I've been away from the boards for a while, doing college classes and trying to figure out where my life is going but also saving up for an acoustic guitar, which I was able to buy a couple weeks ago.

I don't have too much experience with guitars except that since I was 13 I've had an electric guitar that I've played around on. So I know a teensy bit about scales and chords. I can use a pick but I know you don't need to with an acoustic. I know about tuning and a bit about strumming.

What I don't know is how to read music, but I am working on it. I'm god awful at playing by ear and when I was younger I read a lot of tabs to play. I didn't grasp the idea of rhythm, strumming and beats until just recently. I'm self studying right now and so I've got a book on music theory, a book with some guitar exercises and a Mel Bay book on playing guitar coming in the mail, hopefully today.


I suppose I'd like to ask anyone who plays bluegrass or Irish/Scottish traditional tunes on acoustic guitar where they started. Did you learn to read sheet music first and then just start playing songs? I'd ultimately really like to learn to read sheet music for the guitar because in the long run it seems like a good thing to know, since I'm very serious about playing guitar. Not for a career, but for myself and maybe to play with others someday.

I would say that I'm not exactly musically inclined in the fact that I often have to be told that something exists before I can see it really clearly, like strumming patterns for example.
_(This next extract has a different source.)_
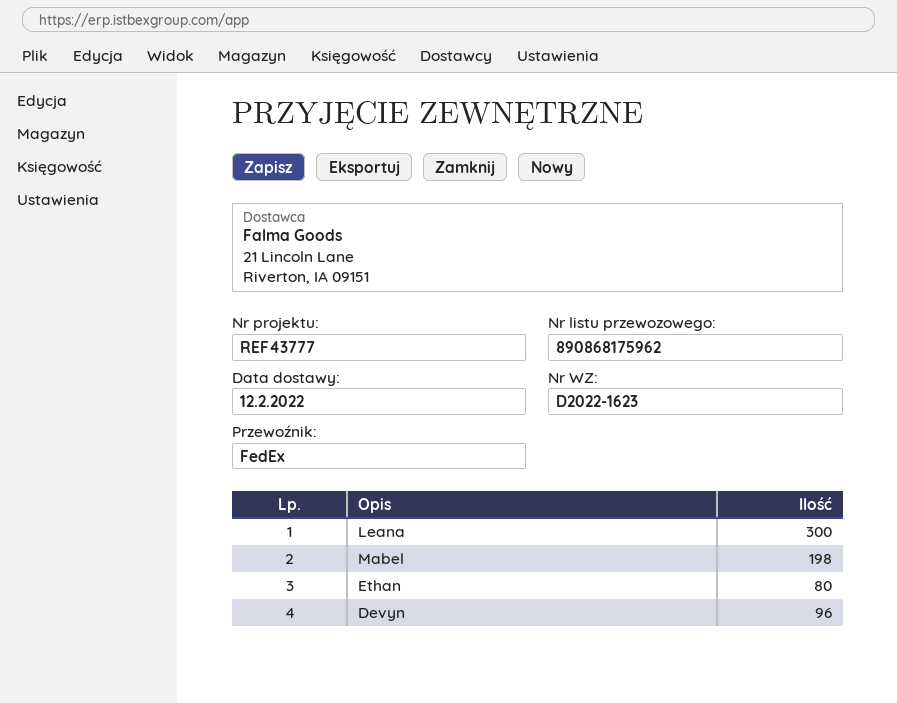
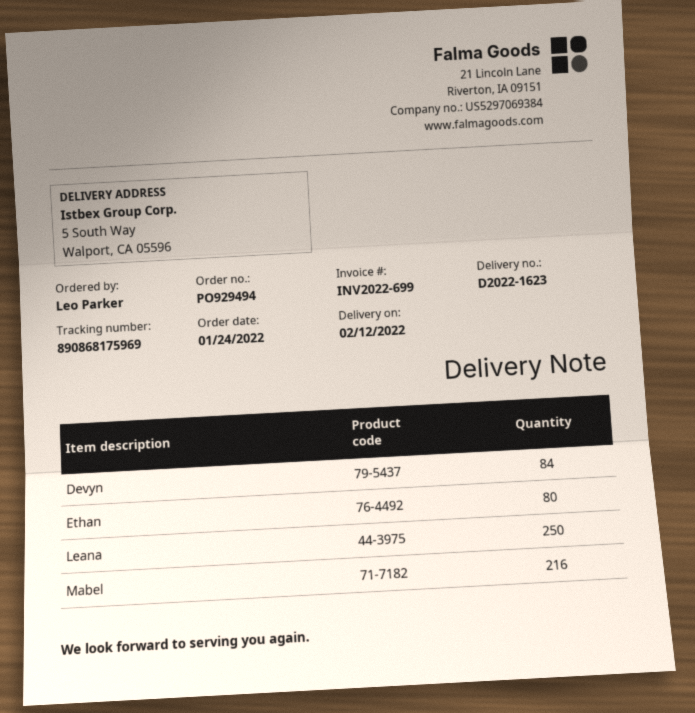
tracking number: 890868175962 -> 890868175969
Leana: 300 -> 250
Mabel: 198 -> 216
Devyn: 96 -> 84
I knew, when I was younger, that if I played the notes to a song that I was familiar with in a certain way that it would sound right, but if I played them in the right order but 'wrong' then it would sound, well, wrong. One day I read something about strumming patterns and beats and it just hit me that, a song isn't just notes and speed. You've got to play the notes at the right time!

To most people, that's something that makes sense right away. Not for me, hehe, but it hasn't really deterred me. It's just made me want to work harder to play. :) I've got a lot of years to learn anyway, but I'd like to hear some tips from others.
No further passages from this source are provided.